Вы меня знаете. Я провела много часов, гадая, в отношении кого Рэнди мог совершить половое извращение. Я полагала, что это какая-нибудь девушка-подросток, у которой были неприятности с родителями из-за того, что она не вовремя явилась домой или забеременела. Рэнди не казался мне склонным к насилию, но время от времени я видела, как он применяет силу, утихомиривая мальчишек. Мне представлялось, что он хорош в рукопашной.
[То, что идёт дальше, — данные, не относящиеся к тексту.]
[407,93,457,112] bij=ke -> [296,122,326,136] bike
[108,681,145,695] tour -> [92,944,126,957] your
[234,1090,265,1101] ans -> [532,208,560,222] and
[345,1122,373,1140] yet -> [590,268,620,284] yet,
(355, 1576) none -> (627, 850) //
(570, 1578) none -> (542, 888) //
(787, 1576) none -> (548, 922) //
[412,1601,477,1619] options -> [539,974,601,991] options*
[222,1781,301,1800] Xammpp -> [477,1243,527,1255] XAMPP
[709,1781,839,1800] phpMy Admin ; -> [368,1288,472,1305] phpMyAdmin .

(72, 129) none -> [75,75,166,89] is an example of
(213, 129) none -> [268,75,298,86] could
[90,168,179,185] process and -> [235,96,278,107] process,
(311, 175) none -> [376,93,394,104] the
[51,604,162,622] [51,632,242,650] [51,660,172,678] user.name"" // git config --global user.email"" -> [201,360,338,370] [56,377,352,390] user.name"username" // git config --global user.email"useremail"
Одной из моих любимых грез была такая картина: Рэнди подождет окончания моей смены и попросит разрешения проводить меня до машины. Когда я дойду до скользкой ледяной дорожки возле стоянки, он предложит мне опереться на его руку, но я откажусь, и он почувствует себя отвергнутым и смущенным. Но потом я поскользнусь на льду и буду вынуждена, несмотря на свою застенчивость, ухватиться за его крепкий локоть обеими руками, затянутыми в перчатки, а он посмотрит мне прямо в глаза и, быть может, поцелует меня. Или вместо этого схватит меня за плечи и прижмет меня к «Доджу», уткнув лицом в заиндевевшее стекло, задерет мою юбку и разорвет мои колготки и трусики, а затем проведет пальцами у меня между ног, чтобы ощутить все мои складки и полости, а затем, не сказав ни слова, войдет в меня, жарко дыша мне в ухо. В этой фантазии на мне не было пояса-бандажа.
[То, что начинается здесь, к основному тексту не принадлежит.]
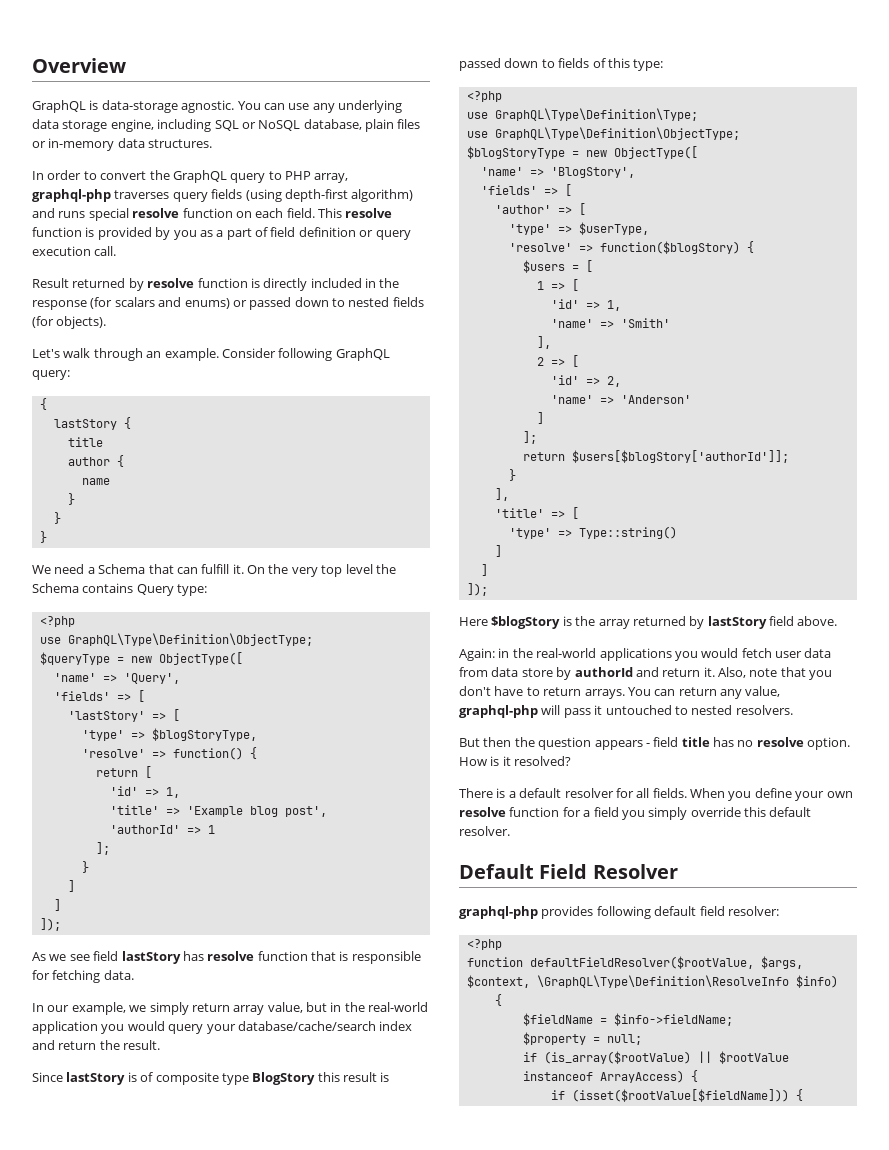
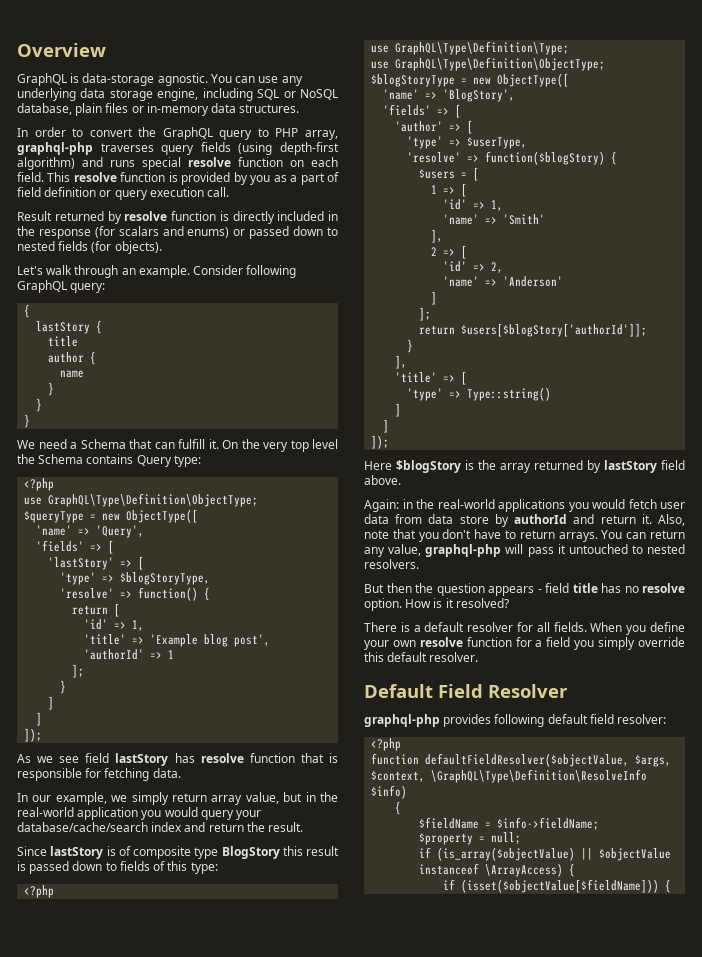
[529,956,754,969] defaultFieldResolver($rootValue, -> [425,753,630,767] defaultFieldResolver($objectValue,
[543,1051,789,1064] [522,1070,684,1083] (is_array($rootValue) || $rootValue instanceof ArrayAccess) -> [437,847,672,861] [419,863,564,877] (is_array($objectValue) || $objectValue instanceof \ArrayAccess)
[571,1089,789,1102] (isset($rootValue[$fieldName])) -> [461,879,660,893] (isset($objectValue[$fieldName]))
Это не любовная история. Но я расскажу еще немного о Рэнди, прежде чем перейти к подлинному персонажу моего повествования. Забавно, как любовь может перепрыгивать с одного человека на другого, подобно блохе. Пока несколько дней спустя не появилась Ребекка, именно постоянные мысли о Рэнди удерживали меня на плаву. Я все еще помню его адрес, потому что на выходных я часто проезжала мимо его квартиры в соседнем городке и, тайно поглядывая из «Доджа» на его окна, пыталась увидеть: дома он или нет, один ли, спит он или бодрствует? Я хотела знать, что он делает, о чем думает, приходят ли ему в голову хотя бы мимолетные мысли обо мне. Несколько раз, без всякого умысла, я натыкалась на него в Иксвилле, просто проходя по Мэйн-стрит. Всякий раз я приветственно поднимала руку, открывала рот, чтобы заговорить с ним, но он просто проходил мимо меня. Моя грудная клетка едва ли не схлопывалась внутрь от разочарования. «Когда-нибудь он увидит меня, настоящую меня, и полюбит», – твердила я себе. А до тех пор слонялась вокруг, поглядывала на него и делала все возможное, чтобы постичь его привычки, жесты, выражения лица, считая, что беглое понимание языка его тела сумеет помочь мне, когда придет мой час доставить ему удовольствие. Ему не нужно будет говорить ни слова. Я сделаю все, чтобы он был счастлив, – так я думала. Но я не была глупа. Я знала, что Рэнди вступал в сексуальные отношения с девушками. И все же я не могла представить его участвующим в акте соития, как я тогда мысленно называла это. Я не могла даже начать воображать его обнаженные интимные места, хотя в порнографических журналах отца и видела их. Однако я представляла, как в моменты после соития Рэнди, беспечно смеясь, лежит на смятой постели рядом с неразличимой женской фигурой. Я невероятно ценила малейшее внимание с его стороны. Один его взгляд в мою сторону заставлял мой пульс несколько часов биться быстрее. Но довольно о нем. До встречи, Рэнди, до встречи.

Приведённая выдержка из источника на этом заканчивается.